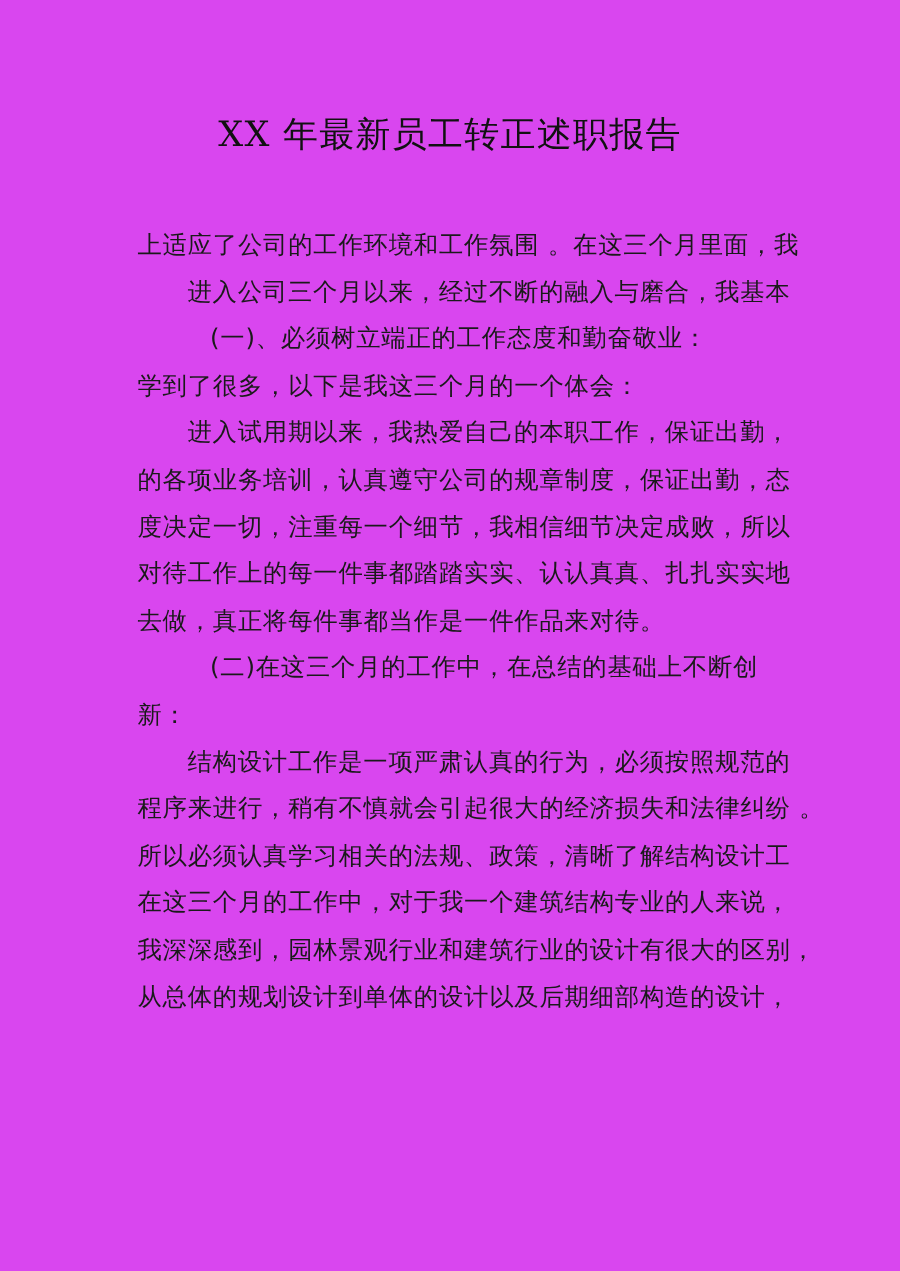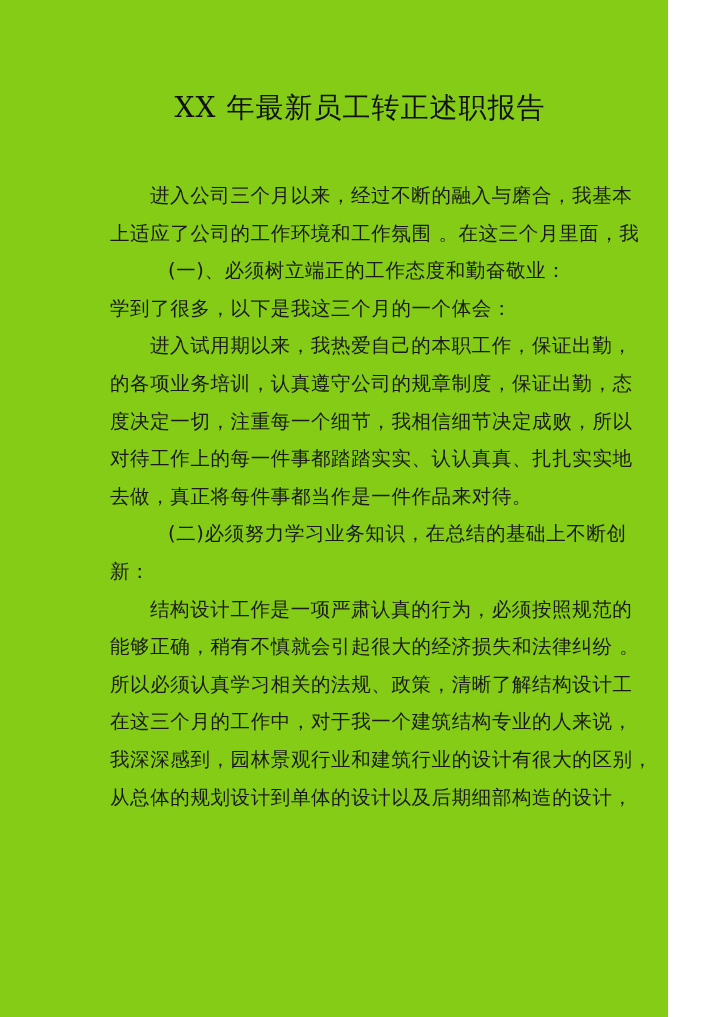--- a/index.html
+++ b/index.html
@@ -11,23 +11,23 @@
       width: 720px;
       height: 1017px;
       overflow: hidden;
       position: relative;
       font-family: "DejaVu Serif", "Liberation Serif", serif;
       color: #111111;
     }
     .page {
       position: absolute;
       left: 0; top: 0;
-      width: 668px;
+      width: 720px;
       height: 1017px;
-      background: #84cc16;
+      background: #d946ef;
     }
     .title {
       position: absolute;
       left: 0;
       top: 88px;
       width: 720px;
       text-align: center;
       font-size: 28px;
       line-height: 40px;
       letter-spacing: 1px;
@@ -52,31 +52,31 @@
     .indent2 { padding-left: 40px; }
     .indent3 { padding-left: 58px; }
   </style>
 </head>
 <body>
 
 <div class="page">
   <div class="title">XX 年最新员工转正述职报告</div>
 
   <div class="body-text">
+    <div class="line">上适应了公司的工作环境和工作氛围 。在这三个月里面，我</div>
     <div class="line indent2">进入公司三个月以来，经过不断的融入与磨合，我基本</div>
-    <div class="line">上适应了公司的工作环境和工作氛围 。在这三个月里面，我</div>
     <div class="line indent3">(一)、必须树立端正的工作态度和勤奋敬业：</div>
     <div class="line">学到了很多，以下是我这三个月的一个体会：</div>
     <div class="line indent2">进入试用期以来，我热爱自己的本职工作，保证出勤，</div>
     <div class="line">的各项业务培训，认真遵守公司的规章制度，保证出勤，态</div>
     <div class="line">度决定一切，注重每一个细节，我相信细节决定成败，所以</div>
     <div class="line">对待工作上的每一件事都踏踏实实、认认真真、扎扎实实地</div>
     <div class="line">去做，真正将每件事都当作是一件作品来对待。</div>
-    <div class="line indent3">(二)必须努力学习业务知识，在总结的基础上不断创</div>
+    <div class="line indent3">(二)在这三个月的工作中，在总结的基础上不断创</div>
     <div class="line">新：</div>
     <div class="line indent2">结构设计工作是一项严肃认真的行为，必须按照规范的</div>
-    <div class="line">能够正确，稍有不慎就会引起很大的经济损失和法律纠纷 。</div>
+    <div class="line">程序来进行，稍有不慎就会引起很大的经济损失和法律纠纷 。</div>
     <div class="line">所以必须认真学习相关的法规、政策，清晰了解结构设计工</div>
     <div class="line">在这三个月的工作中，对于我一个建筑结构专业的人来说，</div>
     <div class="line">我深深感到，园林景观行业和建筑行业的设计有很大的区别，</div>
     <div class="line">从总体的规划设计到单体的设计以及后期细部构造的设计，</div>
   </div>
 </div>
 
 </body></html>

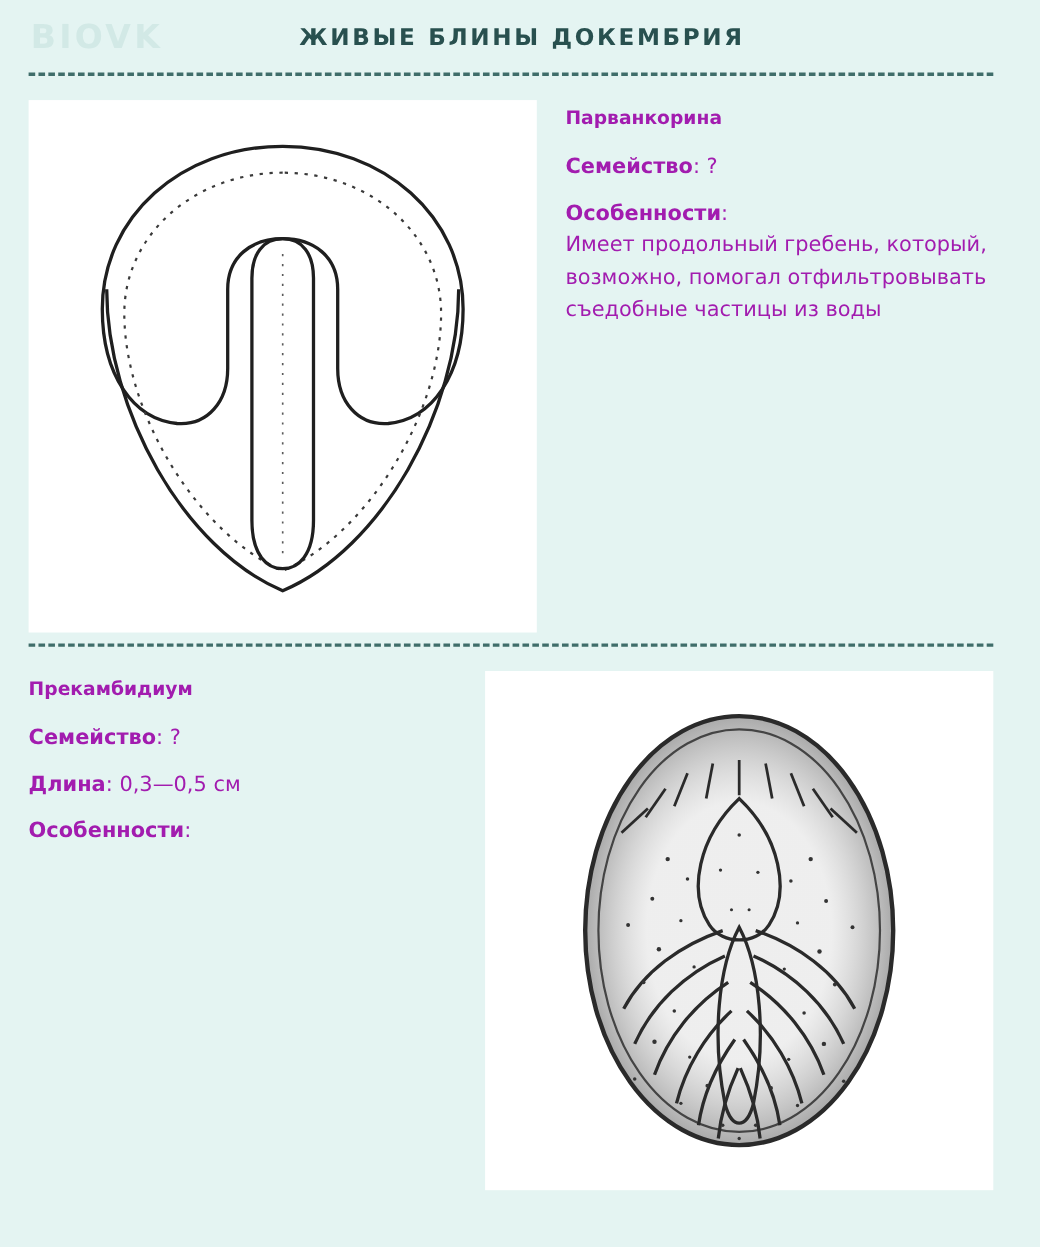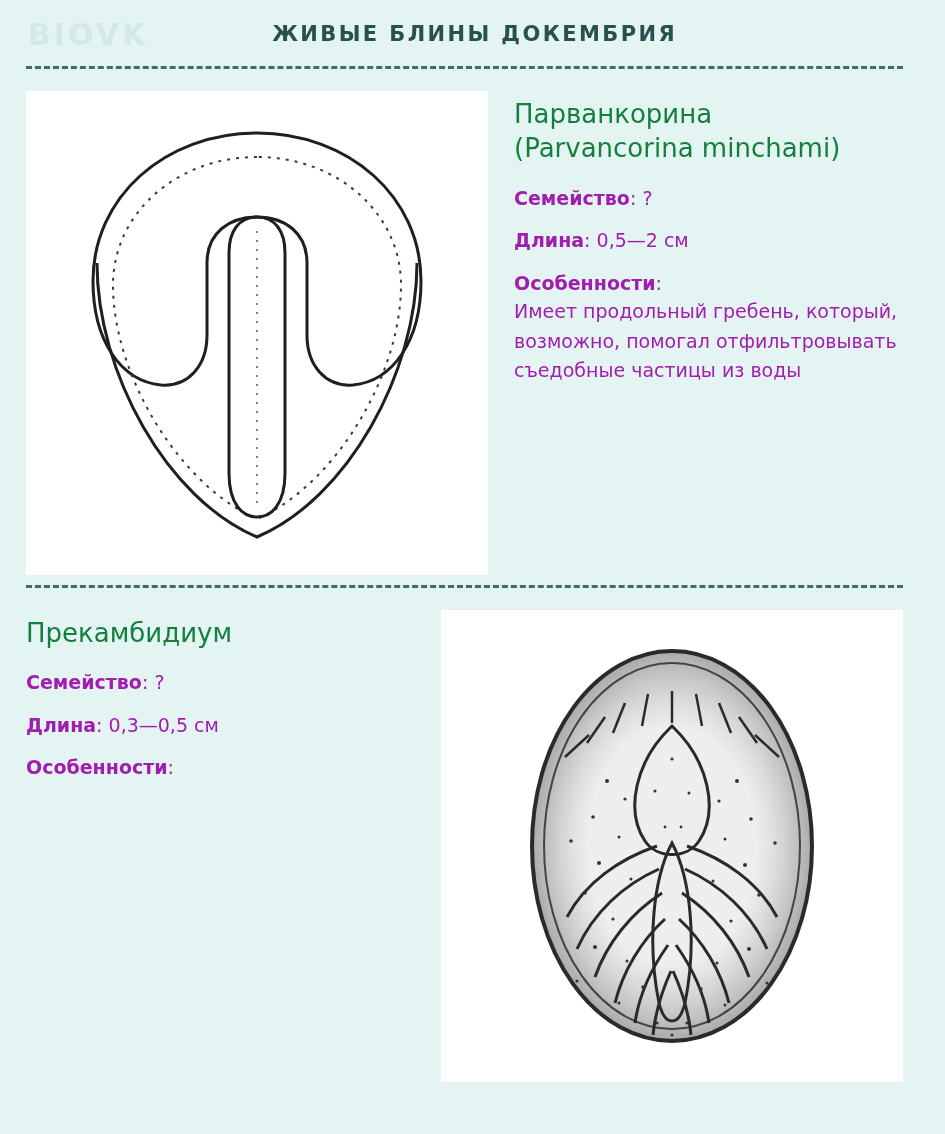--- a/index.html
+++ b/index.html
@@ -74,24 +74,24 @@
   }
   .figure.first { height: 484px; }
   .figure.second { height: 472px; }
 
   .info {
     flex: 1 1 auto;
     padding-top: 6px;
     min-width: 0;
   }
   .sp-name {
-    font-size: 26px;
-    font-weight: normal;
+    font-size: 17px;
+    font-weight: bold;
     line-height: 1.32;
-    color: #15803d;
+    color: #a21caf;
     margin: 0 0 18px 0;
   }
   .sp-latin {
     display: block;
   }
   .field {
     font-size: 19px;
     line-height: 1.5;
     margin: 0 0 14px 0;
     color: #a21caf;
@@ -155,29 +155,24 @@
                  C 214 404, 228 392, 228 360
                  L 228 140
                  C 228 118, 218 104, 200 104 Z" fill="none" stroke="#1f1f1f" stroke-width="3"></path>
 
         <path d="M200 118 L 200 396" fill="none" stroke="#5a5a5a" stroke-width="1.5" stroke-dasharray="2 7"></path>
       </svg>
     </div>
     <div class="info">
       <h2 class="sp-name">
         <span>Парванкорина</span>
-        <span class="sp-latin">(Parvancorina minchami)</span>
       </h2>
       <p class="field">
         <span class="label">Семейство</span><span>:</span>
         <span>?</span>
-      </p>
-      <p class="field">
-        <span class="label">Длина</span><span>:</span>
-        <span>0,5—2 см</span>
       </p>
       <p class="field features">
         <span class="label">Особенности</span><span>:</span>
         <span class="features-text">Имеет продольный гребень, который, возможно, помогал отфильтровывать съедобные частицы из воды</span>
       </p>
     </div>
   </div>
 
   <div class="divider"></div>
***
**Exercise goal:** Wherever the word "background" appears in a line of the data above, copy that line.

**Your solution:**
-      background: #84cc16;
+      background: #d946ef;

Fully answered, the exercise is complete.